How to Turn Off RTT on Your Phone So You Can Actually Make a Normal Call

Saturday, 21 February 2026 (1 week ago)
How to Turn Off RTT on Your Phone So You Can Actually Make a Normal Call

Let’s talk about the most annoying feature you probably didn’t know your phone had.

You’re on a call. You adjust the phone against your ear. A slight brush of your cheek against the glass. Bam. The dialer disappears. A chat window pops open. Your keyboard takes over, and the audio drops dead.

What just happened? You triggered RTT.

RTT stands for Real-Time Text. It’s supposed to be a massive upgrade from those old, clunky TTY machines for the deaf and hard-of-hearing community. And honestly? It’s an incredible accessibility tool. Because it transmits text instantly, you don’t hit “send.” The person on the other end literally watches you type, backspace, and fix typos in real time.

But if you don’t actually need it? It’s a total nightmare. It ruins the audio. It thoroughly confuses whoever you’re talking to. Worse, it completely messes up automated phone menus when you’re just trying to punch “1” to reach a human being at your bank.

Here’s how to kill the feature on your device so you can go back to making normal phone calls.

Shutting Down RTT on an iPhone

Apple loves simplicity. But they completely buried this one. Sometimes, if you bought your phone straight from a major carrier, it’s even turned on by default right out of the box.

Don’t bother looking in the Phone app.
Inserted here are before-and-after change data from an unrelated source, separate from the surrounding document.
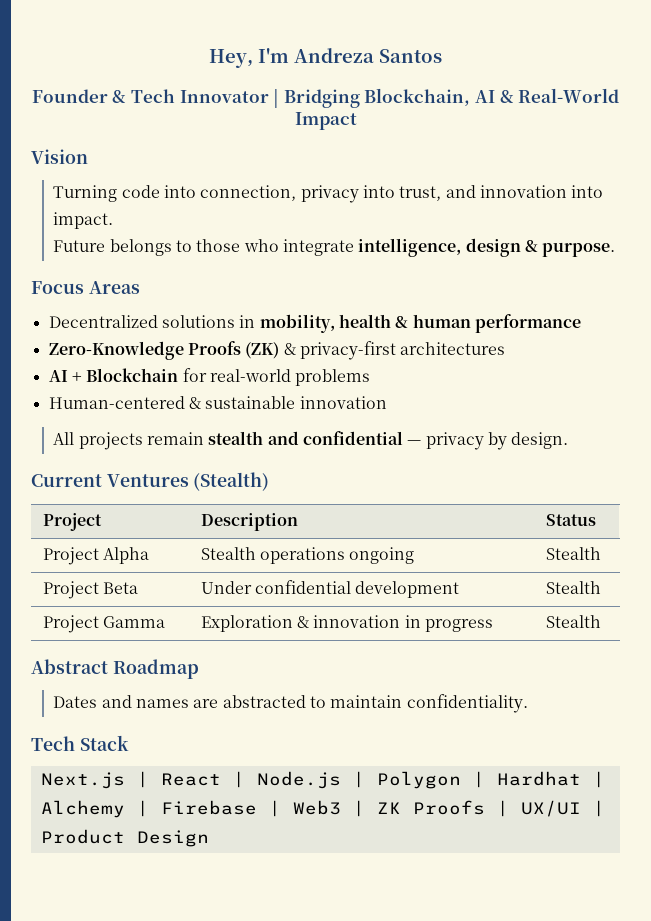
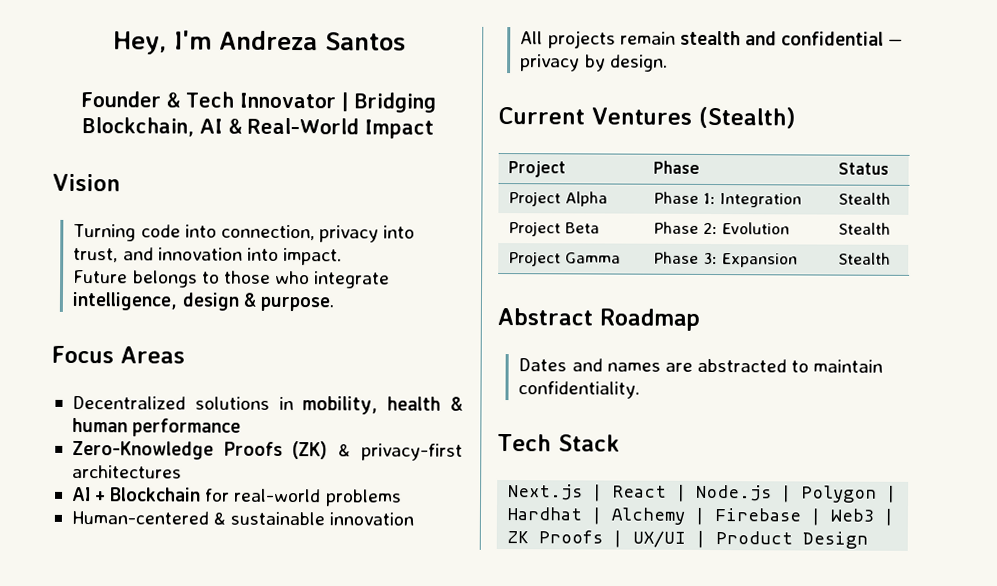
- Project | Description | Status
+ Project | Phase | Status
- Project Alpha | Stealth operations ongoing | Stealth
+ Project Alpha | Phase 1: Integration | Stealth
- Project Beta | Under confidential development | Stealth
+ Project Beta | Phase 2: Evolution | Stealth
- Project Gamma | Exploration & innovation in progress | Stealth
+ Project Gamma | Phase 3: Expansion | Stealth

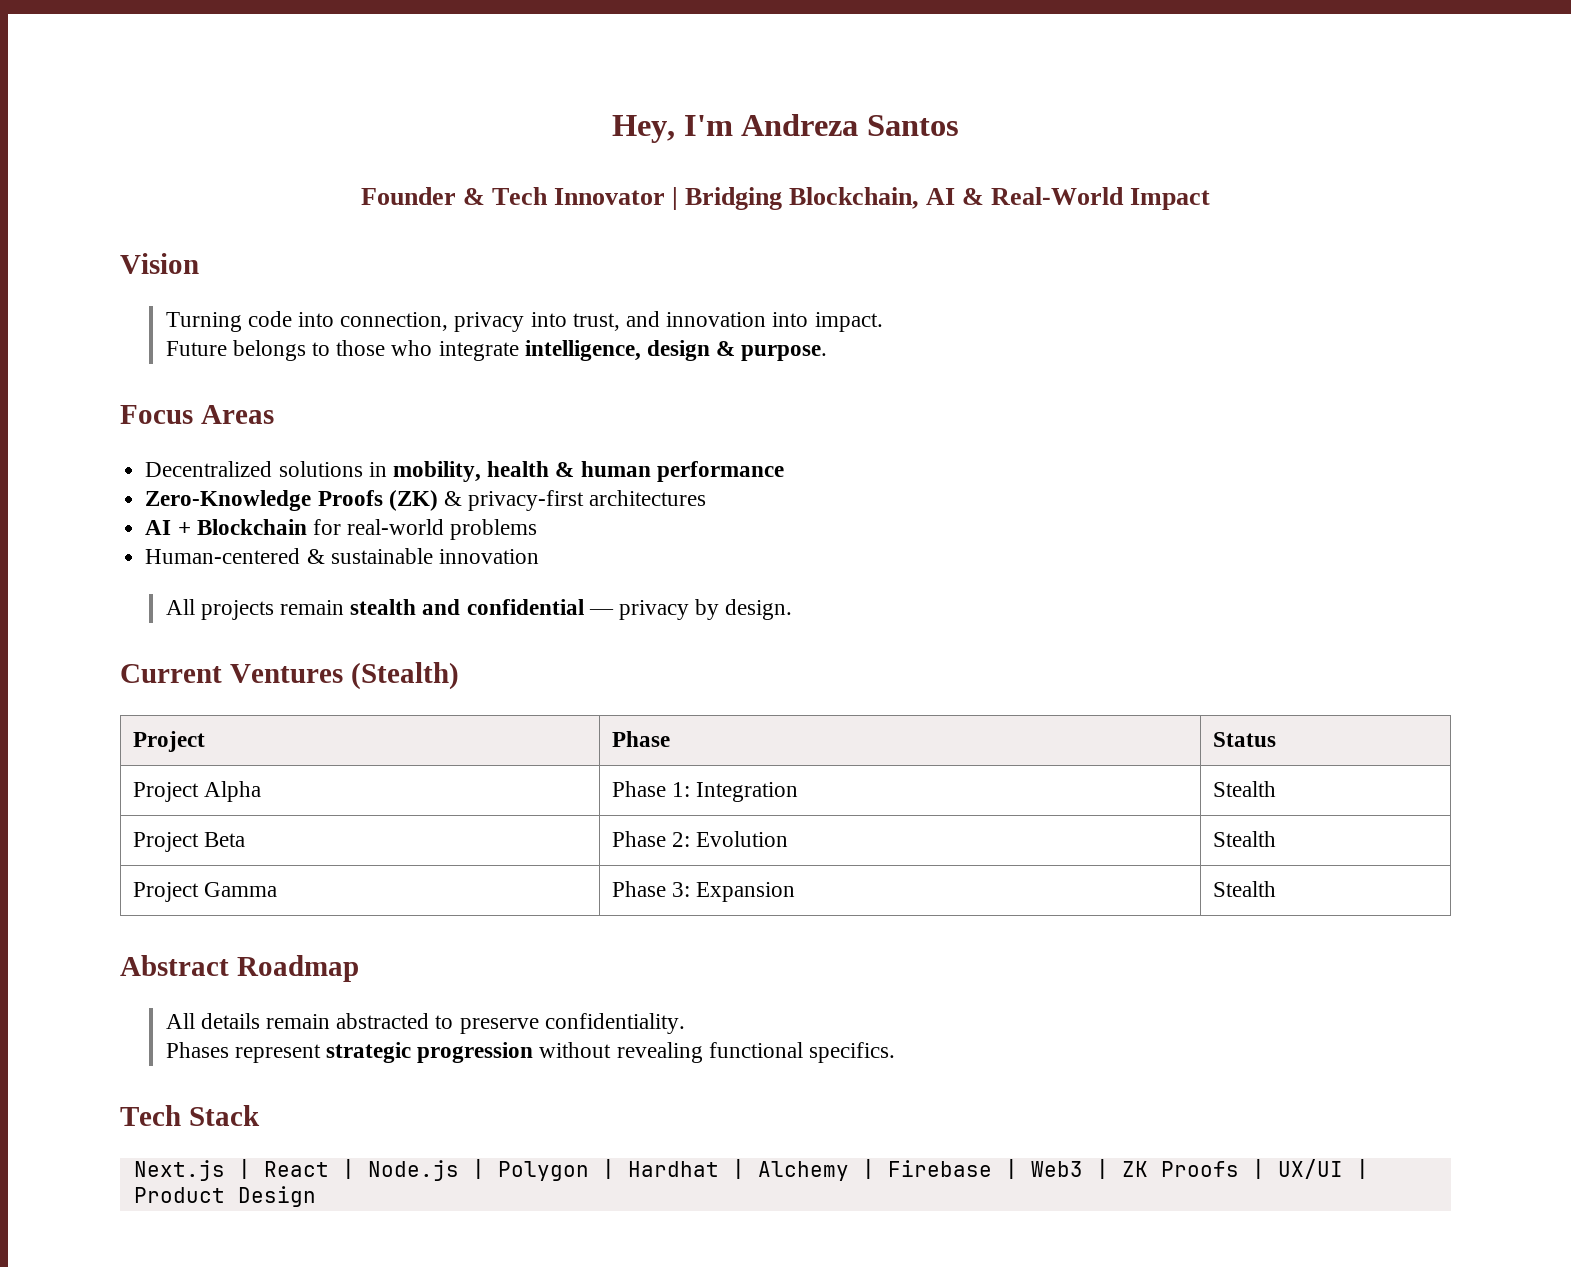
- Dates and names are abstracted to maintain confidentiality.
+ All details remain abstracted to preserve confidentiality.
+ Phases represent strategic progression without revealing functional specifics.

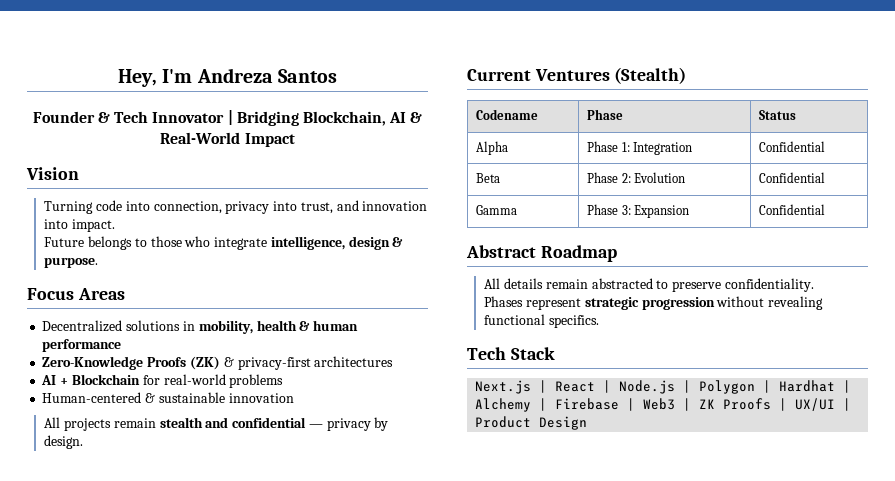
- Project | Phase | Status
+ Codename | Phase | Status
- Project Alpha | Phase 1: Integration | Stealth
- Project Beta | Phase 2: Evolution | Stealth
- Project Gamma | Phase 3: Expansion | Stealth
+ Alpha | Phase 1: Integration | Confidential
+ Beta | Phase 2: Evolution | Confidential
+ Gamma | Phase 3: Expansion | Confidential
It’s not there.

  1. Open your main Settings app.

  2. Scroll down and tap Accessibility.

  3. Look for the Hearing section and tap RTT/TTY.

  4. See those toggle switches at the top? Flip Software RTT to the off position.

  5. If there’s a Hardware TTY switch, kill that one too just to be safe.

That’s it. The little RTT button is completely gone from your call screen. (Keep an eye on it after major iOS updates, though. Sometimes carrier profile updates sneakily flip it back on.)

Disabling RTT on a Google Pixel (or Stock Android)

Android puts this exactly where you’d think it should be: right inside the Phone app. Makes sense, right?

  1. Open up your Phone app. The one you actually use to dial numbers.

  2. Tap the three little dots in the top right corner. Hit Settings.

  3. Tap Accessibility.

  4. Tap Real-time text (RTT).

Instead of a simple on/off switch, Android gives you a few visibility options. Change it from “Always visible” to Not visible. Once you do that, the button vanishes.

Note: if someone who genuinely uses RTT calls you, the cellular network can still bridge that connection. But you won’t accidentally trigger it with your chin anymore.

The Samsung Galaxy Headache

Got a Samsung? Take a breath. This might be annoying.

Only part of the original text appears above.